What is the climate in Peru for international investors?

The LSE recently reduced trading costs by 70%, which is significant. But, with this 70% we are not as competitive as we should be. Actual volumes haven't increased substantially as a result of this price reduction, as on top of these costs, brokerage costs are also incurred. In the past, infrastructure cost was 20 basis points (including SMV and Cavali). That came down to 10 basis points, but if you add 50 basis points on top of that from brokers, the reduction is much smaller… the second thing is that Peru is the only one of the Pacific Alliance to levy a 5% capital gains tax, which renders us less competitive than the other two countries. Liquidity simply moves to a more efficient market. On a typical day at the LSE, the average traded volume will be around $15 million. But for Peruvian companies trading in New York, it is going to probably be $150-200 million.

What role do you expect the bolsa to play in the broader development of the country over the coming years?
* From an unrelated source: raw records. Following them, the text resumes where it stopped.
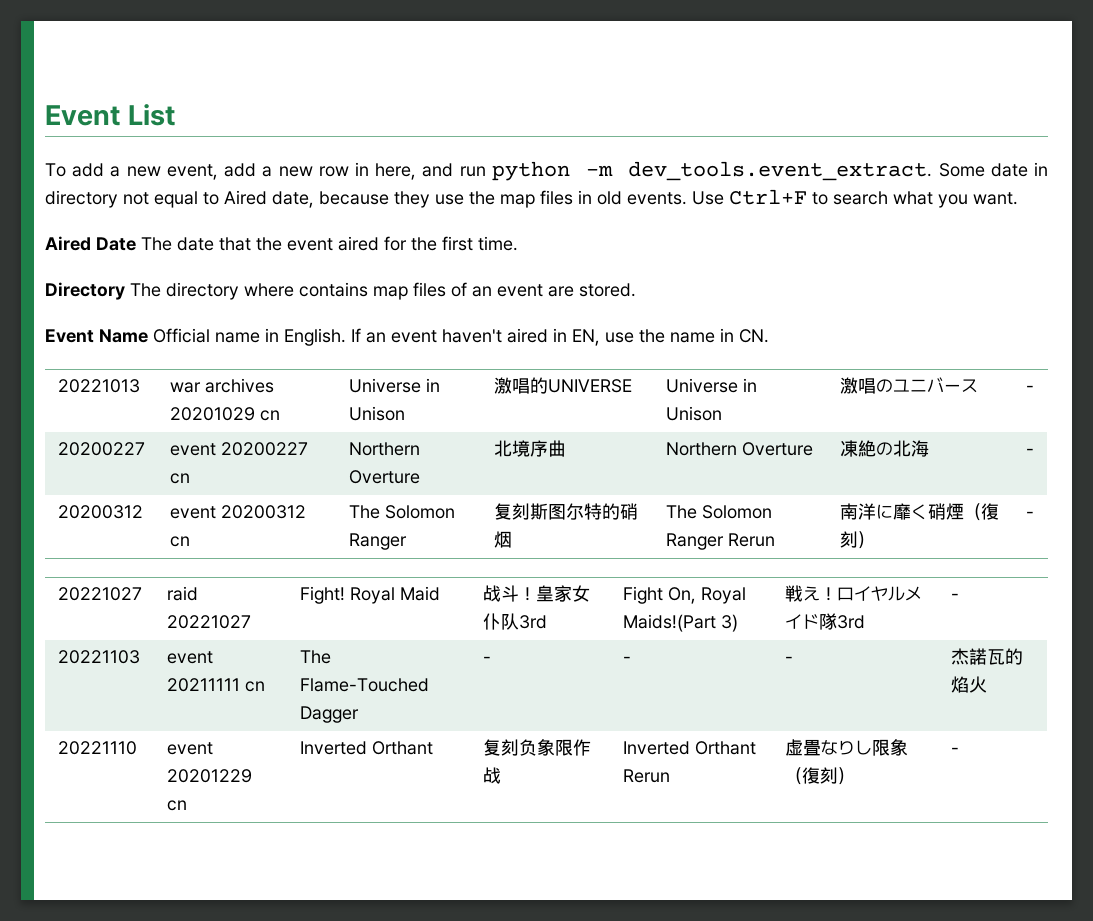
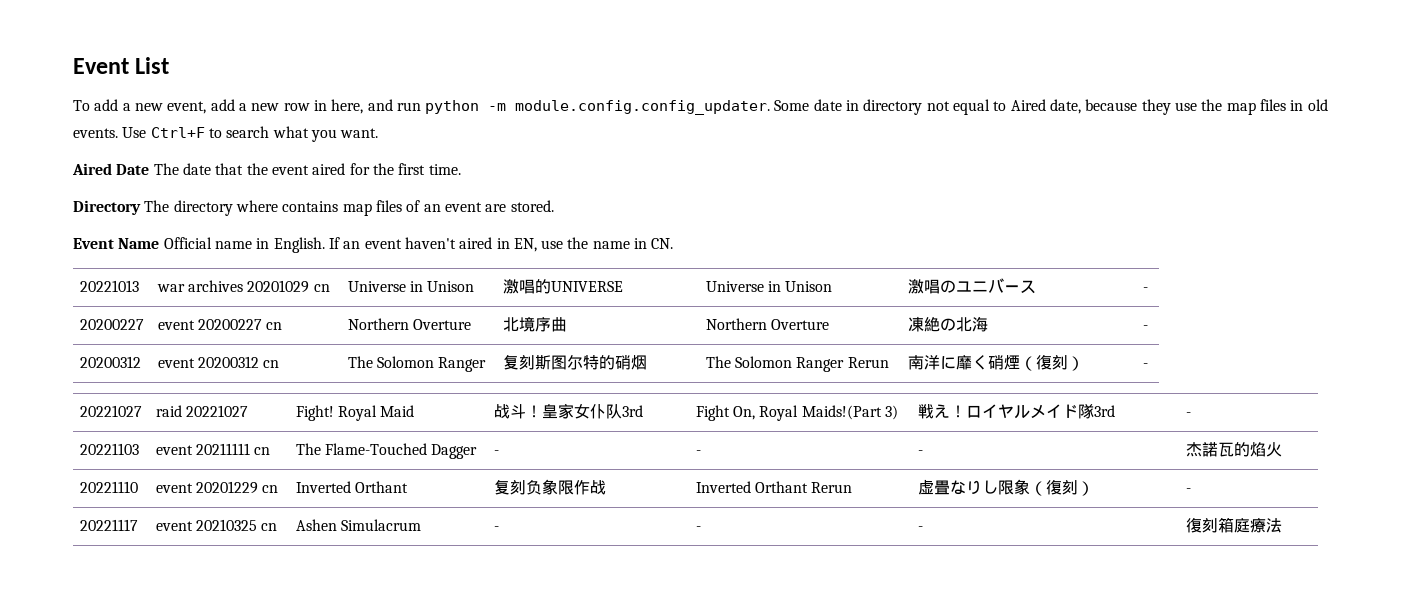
[628,161,933,181] dev_tools.event_extract. -> [515,100,771,115] module.config.config_updater.
(959, 750) none -> [79,519,138,531] [155,519,278,531] [295,519,422,531] [493,526,499,531] [695,526,701,531] [917,526,923,531] [1185,517,1282,533] // 20221117 | event 20210325 cn | Ashen Simulacrum | - | - | - | 復刻箱庭療法

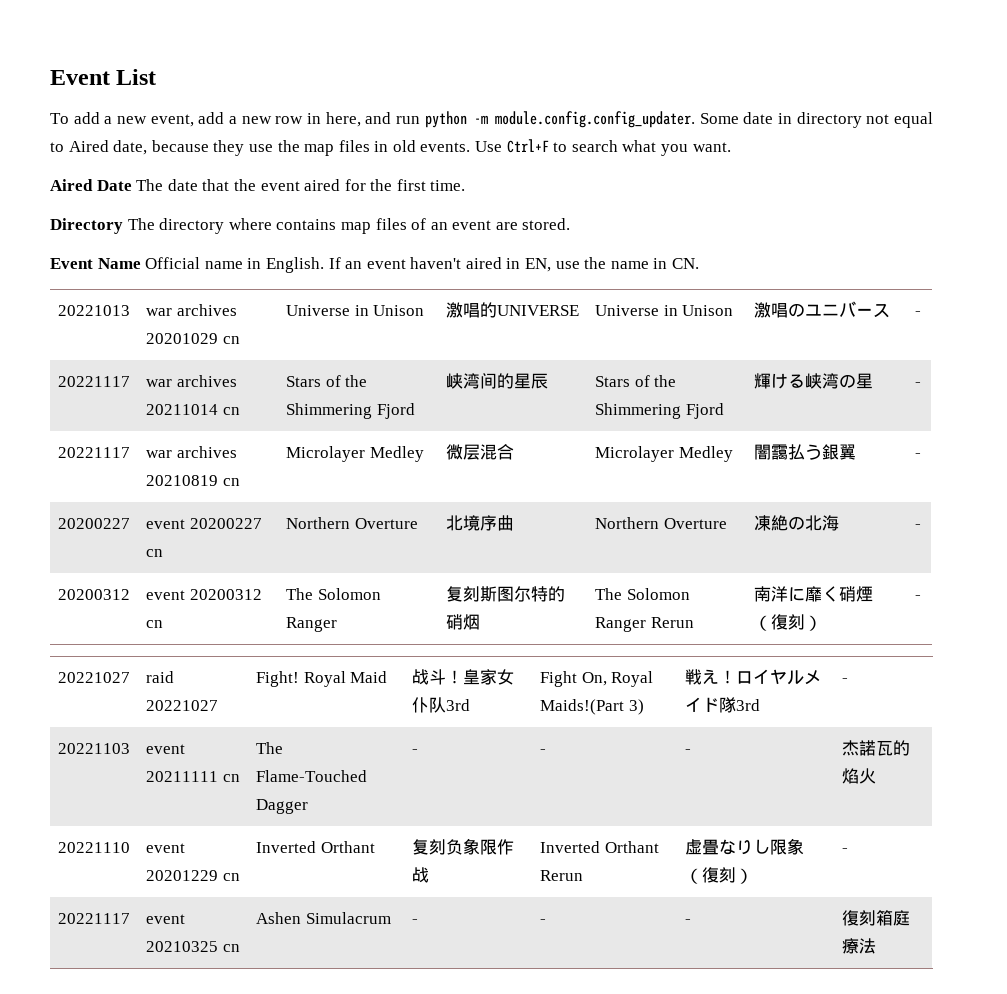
(1148, 289) none -> [57,376,130,387] [145,375,237,387] [145,404,240,415] [285,375,368,387] [285,403,415,419] [445,373,548,389] [594,375,677,387] [594,403,724,419] [753,373,873,389] [914,382,921,387] [57,447,130,458] [145,446,237,458] [145,475,240,486] [285,446,424,462] [445,444,514,460] [594,446,733,462] [753,444,856,460] [914,453,921,458] // 20221117 | war archives 20211014 cn | Stars of the Shimmering Fjord | 峡湾间的星辰 | Stars of the Shimmering Fjord | 輝ける峡湾の星 | - // 20221117 | war archives 20210819 cn | Microlayer Medley | 微层混合 | Microlayer Medley | 闇靄払う銀翼 | -

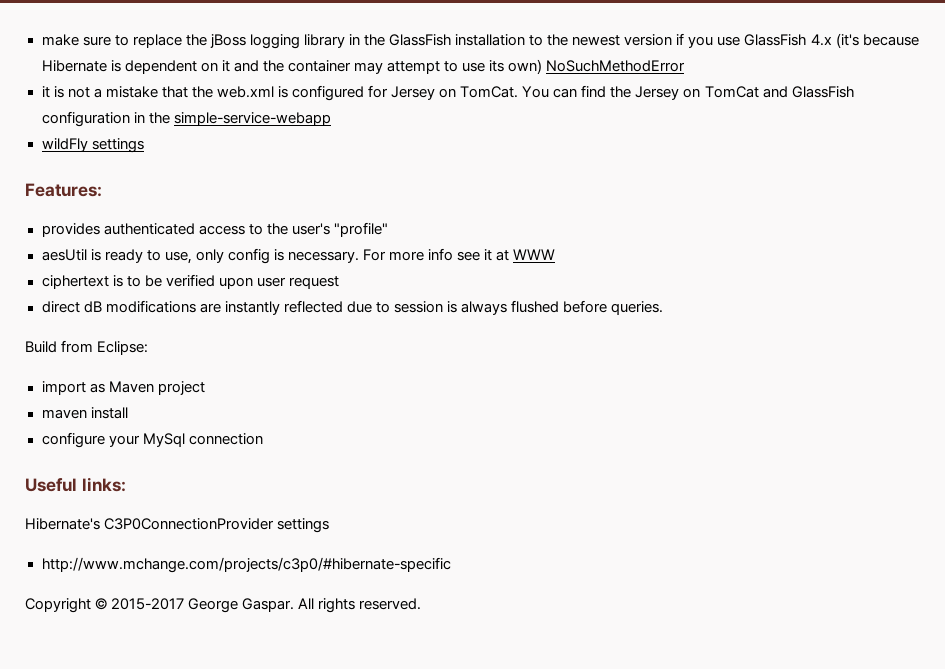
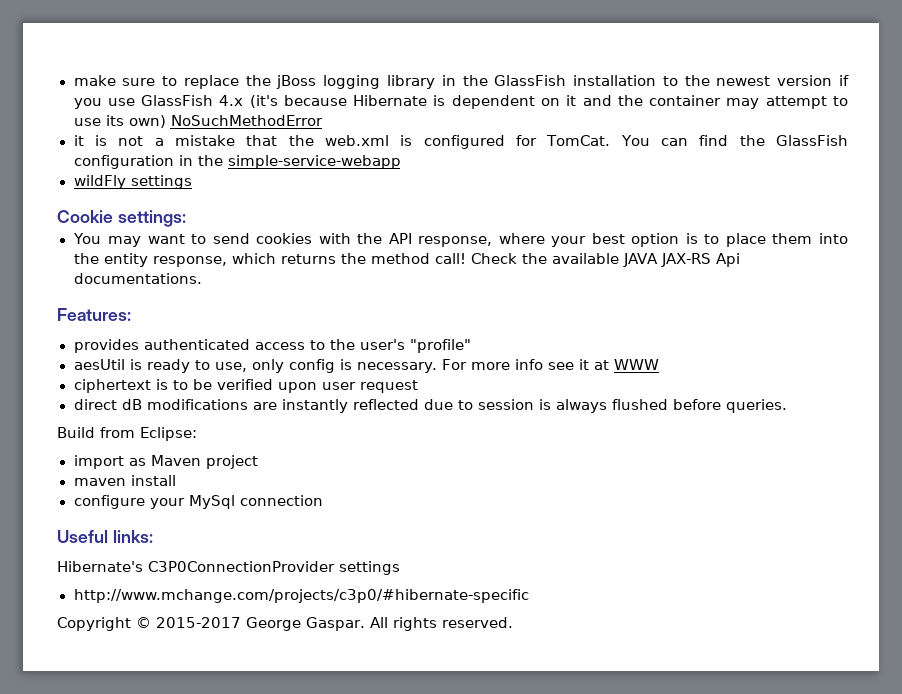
[391,86,457,100] Jersey on -> (537, 140) none
[635,86,788,100] Jersey on TomCat and -> (765, 140) none
(144, 145) none -> [57,210,186,227] [72,233,849,247] [73,253,741,267] [73,273,202,284] // Cookie settings: // You may want to send cookies with the API response, where your best option is to place them into the entity response, which returns the method call! Check the available JAVA JAX-RS Api documentations.

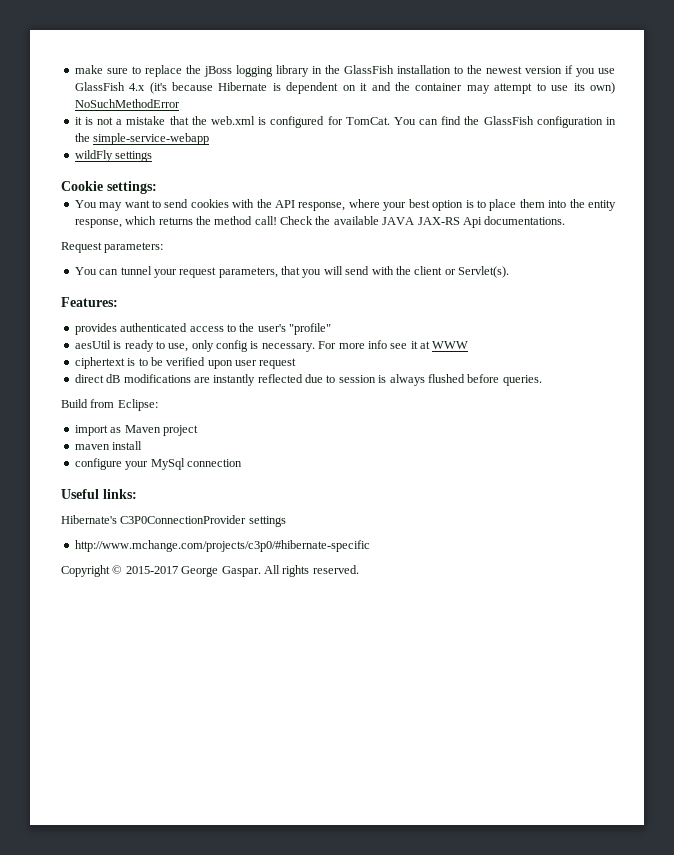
(202, 278) none -> [61,242,164,253] [74,266,509,278] // Request parameters: // You can tunnel your request parameters, that you will send with the client or Servlet(s).

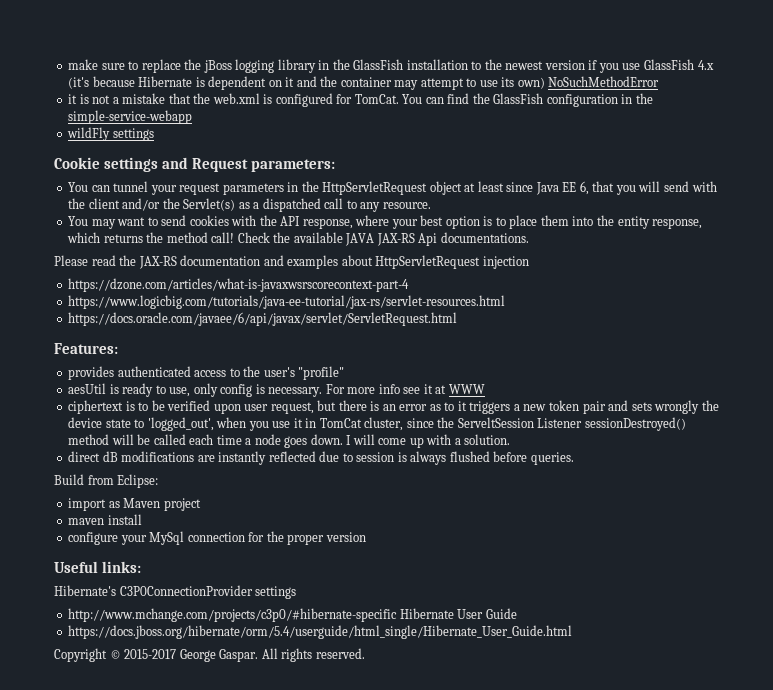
[107,181,157,194] settings: -> [103,157,335,172] [68,181,717,195] [68,198,431,212] settings and Request parameters: // You can tunnel your request parameters in the HttpServletRequest object at least since Java EE 6, that you will send with the client and/or the Servlet(s) as a dispatched call to any resource.
[61,242,164,253] [74,266,509,278] Request parameters: // You can tunnel your request parameters, that you will send with the client or Servlet(s). -> [54,255,529,269] [68,278,410,292] [68,295,506,309] [68,312,458,326] Please read the JAX-RS documentation and examples about HttpServletRequest injection // https://dzone.com/articles/what-is-javaxwsrscorecontext-part-4 // https://www.logicbig.com/tutorials/java-ee-tutorial/jax-rs/servlet-resources.html // https://docs.oracle.com/javaee/6/api/javax/servlet/ServletRequest.html
[259,358,297,369] request -> [270,400,719,414] [68,417,686,431] [68,434,511,448] request, but there is an error as to it triggers a new token pair and sets wrongly the device state to 'logged_out', when you use it in TomCat cluster, since the ServeltSession Listener sessionDestroyed() method will be called each time a node goes down. I will come up with a solution.
(242, 463) none -> [248,531,366,545] for the proper version
(370, 546) none -> [399,608,517,619] [68,625,573,639] Hibernate User Guide // https://docs.jboss.org/hibernate/orm/5.4/userguide/html_single/Hibernate_User_Guide.html

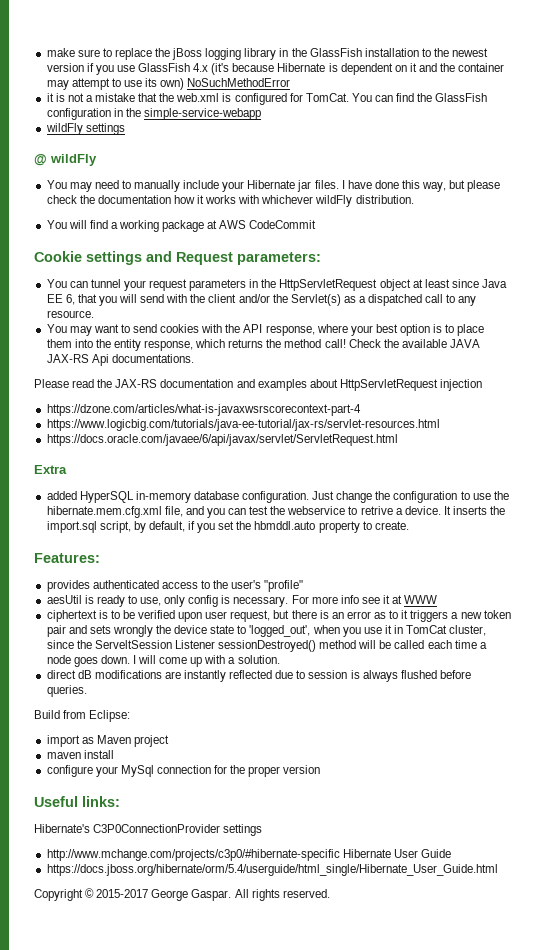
(154, 134) none -> [34,154,97,166] [46,180,501,192] [46,195,414,207] [46,220,317,232] // @ wildFly // You may need to manually include your Hibernate jar files. I have done this way, but please check the documentation how it works with whichever wildFly distribution. // You will find a working package at AWS CodeCommit
(458, 319) none -> [34,465,67,474] [46,491,509,503] [46,506,506,518] [46,521,409,533] // Extra // added HyperSQL in-memory database configuration. Just change the configuration to use the hibernate.mem.cfg.xml file, and you can test the webservice to retrive a device. It inserts the import.sql script, by default, if you set the hbmddl.auto property to create.

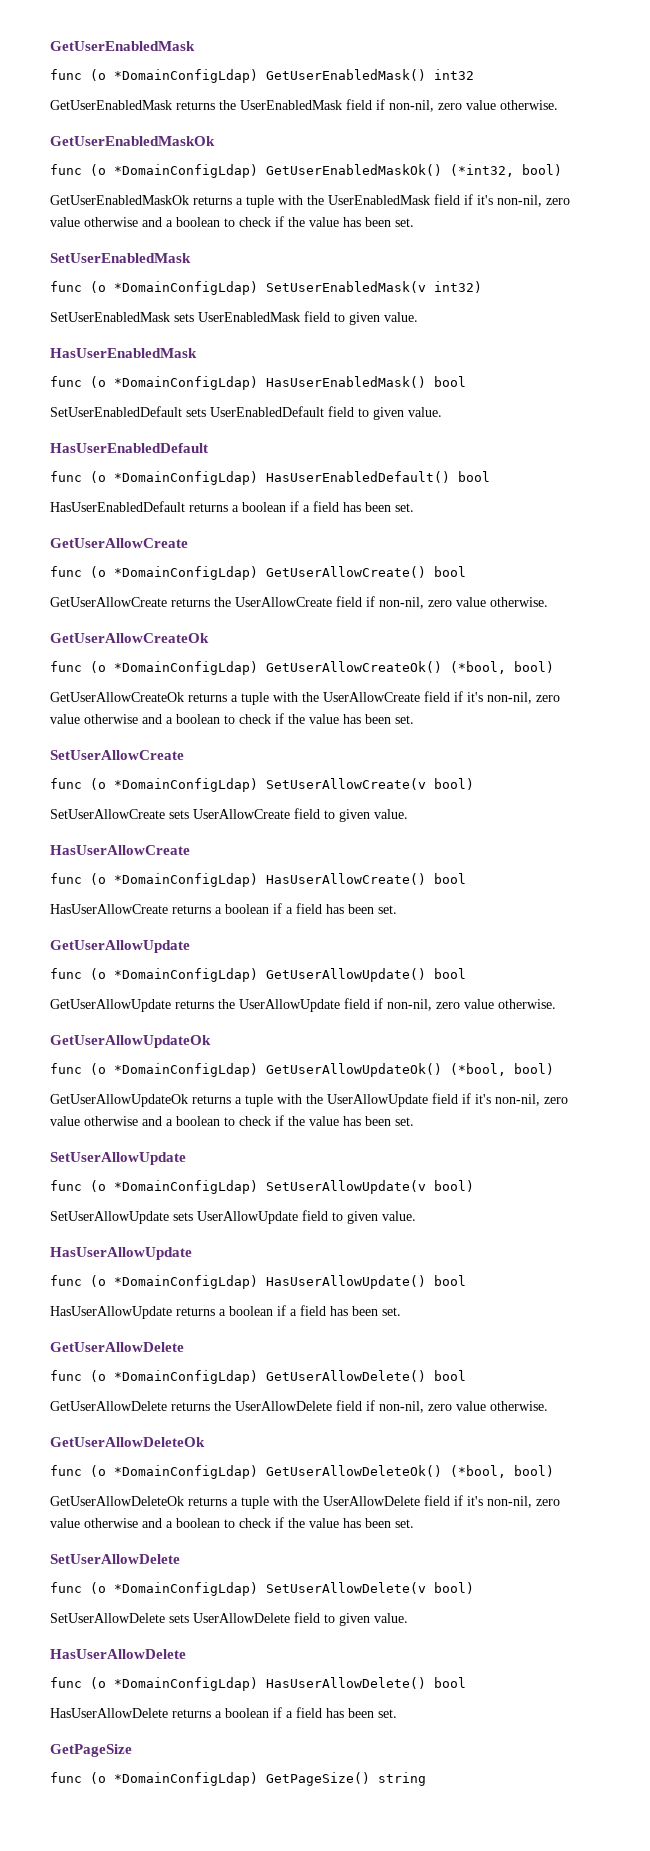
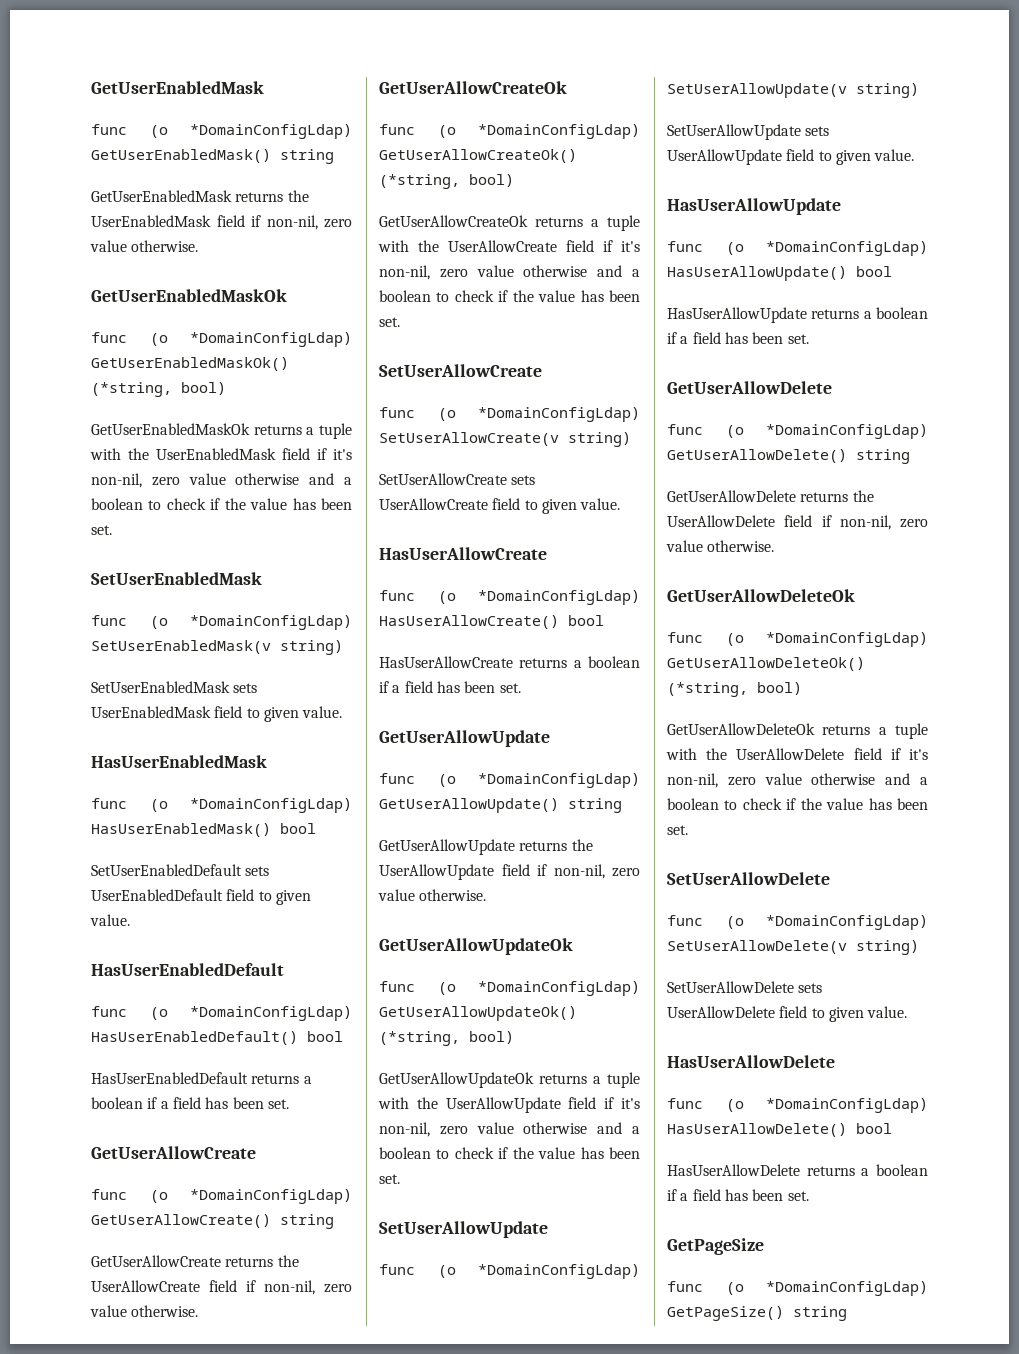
[434,69,474,80] int32 -> [280,149,334,164] string
[450,164,514,177] (*int32, -> [91,382,172,397] (*string,
[434,281,482,293] int32) -> [280,640,343,655] string)
[434,566,466,577] bool -> [280,1214,334,1229] string
[450,661,506,674] (*bool, -> [379,174,460,189] (*string,
[434,778,474,790] bool) -> [568,432,631,447] string)
[434,968,466,979] bool -> [568,798,622,813] string
[450,1063,506,1076] (*bool, -> [379,1031,460,1046] (*string,
[434,1180,474,1192] bool) -> [856,83,919,98] string)
[434,1370,466,1381] bool -> [856,449,910,464] string
[450,1465,506,1478] (*bool, -> [667,682,748,697] (*string,
[434,1582,474,1594] bool) -> [856,940,919,955] string)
The main advantages that the stock exchange brings are transparency, liquidity, and good pricing. This said, transparency in particular is key. If we are going to have investors, both internal and from abroad, we need to make sure that companies, be they listed on the LSE or not, are complying with the highest standards of governance. Something we should be focusing on, and indeed, something we are still working on as a market and as a nation is corporate governance and transparency. As long as we are seen as a highly competitive, transparent, and well-governed exchange, more companies will be keen to come and list on it, and that culture will permeate throughout the country.